Firstly they explored and listed the Ifs

The Ifs were the situations they wanted to remind themselves about. For managing distractions they listed all the sorts of distractions and the places and times these might happen and charted them up on the wall.

  • If there’s lots of noise…
  • If a friend talks to me, but not about what we are learning…
  • If I get hungry…
  • If I get tired…
  • If I get stuck…

Then they explored and listed the Thens

They answered the question ‘what might we do in response to these Ifs?’, and added them to the wall.

  • …Then I’ll move to a quiet place
  • …Then I will ask her to concentrate on what we are doing
  • …Then I will stop for an energy snack
  • …Then I’ll find somewhere quiet for a while
  • …Then I’ll take a break and come back to it later

The higgledy piggledy lists were then sorted into If-Thens with connecting lines and later they were made into useful reminder displays for the classroom walls.  

Later they went on to explore If-Then planning for being stuck…

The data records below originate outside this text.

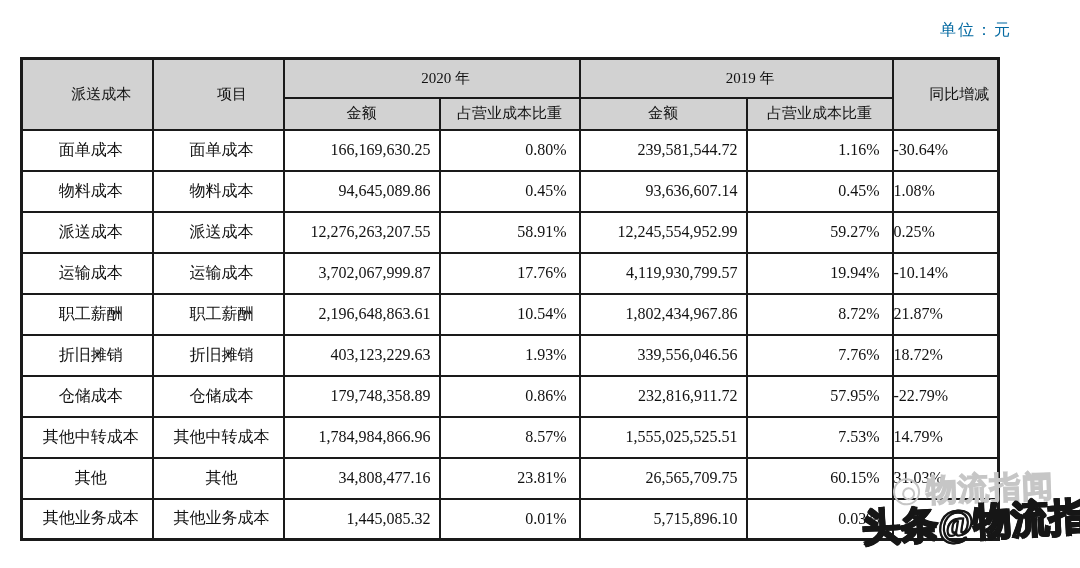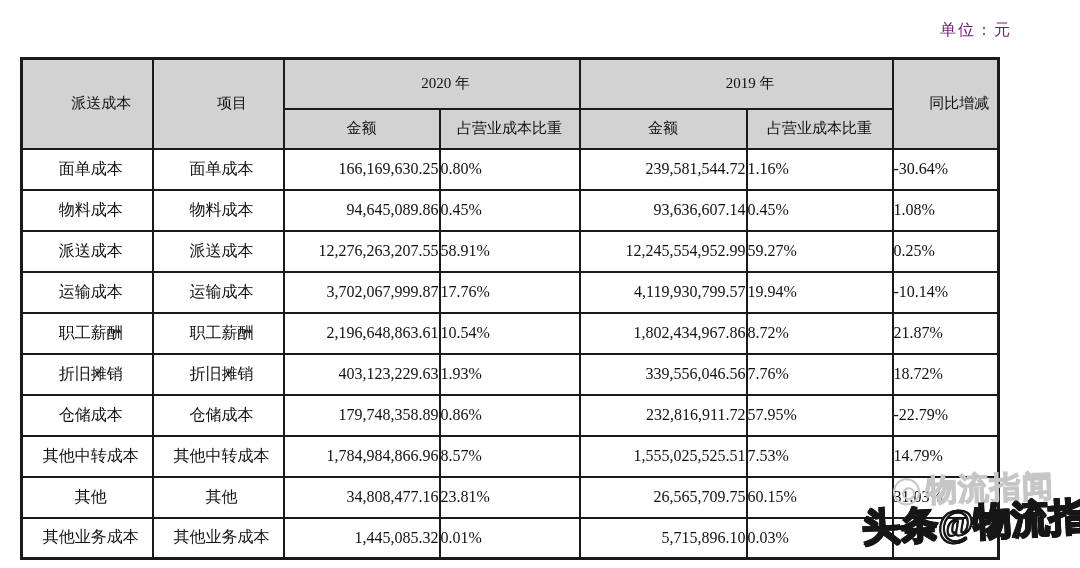--- a/index.html
+++ b/index.html
@@ -3,43 +3,43 @@
 <meta charset="utf-8">
 <style>
   * { margin: 0; padding: 0; box-sizing: border-box; }
   html, body { width: 1080px; height: 568px; background: #ffffff; overflow: hidden; }
   body { font-family: "Liberation Serif", "DejaVu Serif", serif; color: #111; position: relative; }
 
   .page { position: absolute; inset: 0; width: 1080px; height: 568px; overflow: hidden; }
 
   .unit-label {
     position: absolute; top: 20px; right: 68px;
-    font-size: 16px; letter-spacing: 2px; color: #701a75;
+    font-size: 16px; letter-spacing: 2px; color: #0369a1;
   }
 
   .table-wrap { position: absolute; left: 20px; top: 57px; }
 
   table.cost-table {
     border-collapse: collapse; table-layout: fixed; width: 977px;
     border: 3px solid #1a1a1a;
   }
   .cost-table th, .cost-table td {
     border: 2px solid #1a1a1a;
     font-weight: normal;
     font-size: 16px;
     overflow: hidden; white-space: nowrap;
   }
   .cost-table thead th { background: #d2d2d2; text-align: center; font-size: 15px; }
-  .cost-table thead tr.hr1 th { height: 50px; padding-left: 28px; }
-  .cost-table thead tr.hr2 th { height: 40px; }
+  .cost-table thead tr.hr1 th { height: 39px; padding-left: 28px; }
+  .cost-table thead tr.hr2 th { height: 32px; }
   .cost-table tbody td { height: 41px; background: #ffffff; }
 
   td.c-label { text-align: center; padding-left: 7px; }
-  td.c-num   { text-align: right; }
-  td.c-pct   { padding-right: 12px; }
+  td.c-num   { text-align: right; padding-right: 8px; }
+  td.c-pct   { text-align: right; padding-right: 12px; }
   td.c-yoy   { padding-right: 10px; }
 
   
   .wm-light {
     position: absolute; left: 893px; top: 468px;
     display: flex; align-items: center; gap: 6px;
     transform: rotate(-2deg);
     color: transparent;
     -webkit-text-stroke: 1.2px #c6c6c6;
     text-shadow: 0 0 0.5px #cccccc;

…I get stuck in my reading… ‘and listed all their stuck places.
…I get stuck in Maths…’ and explored the bits they found tricky.
…I get into tricky situations in the playground…’ and explored what counted as tricky.

This more detailed brainstorming lead to personalised If-Then plans, suited to each child and each situation in particular.

Give yourself a challenge

First ask yourself…

  • Have I encouraged my students to set themselves learning goals?
  • What do they find difficult about achieving their learning goals? 
  • Are the learning goals too big and therefore would If-Then plans help?
  • …so, where might I use If-Then planning?

And when you do make the switch…

  • make a note of whether children are now achieving their goals. What improvement are you seeing? (It might not be 300%!)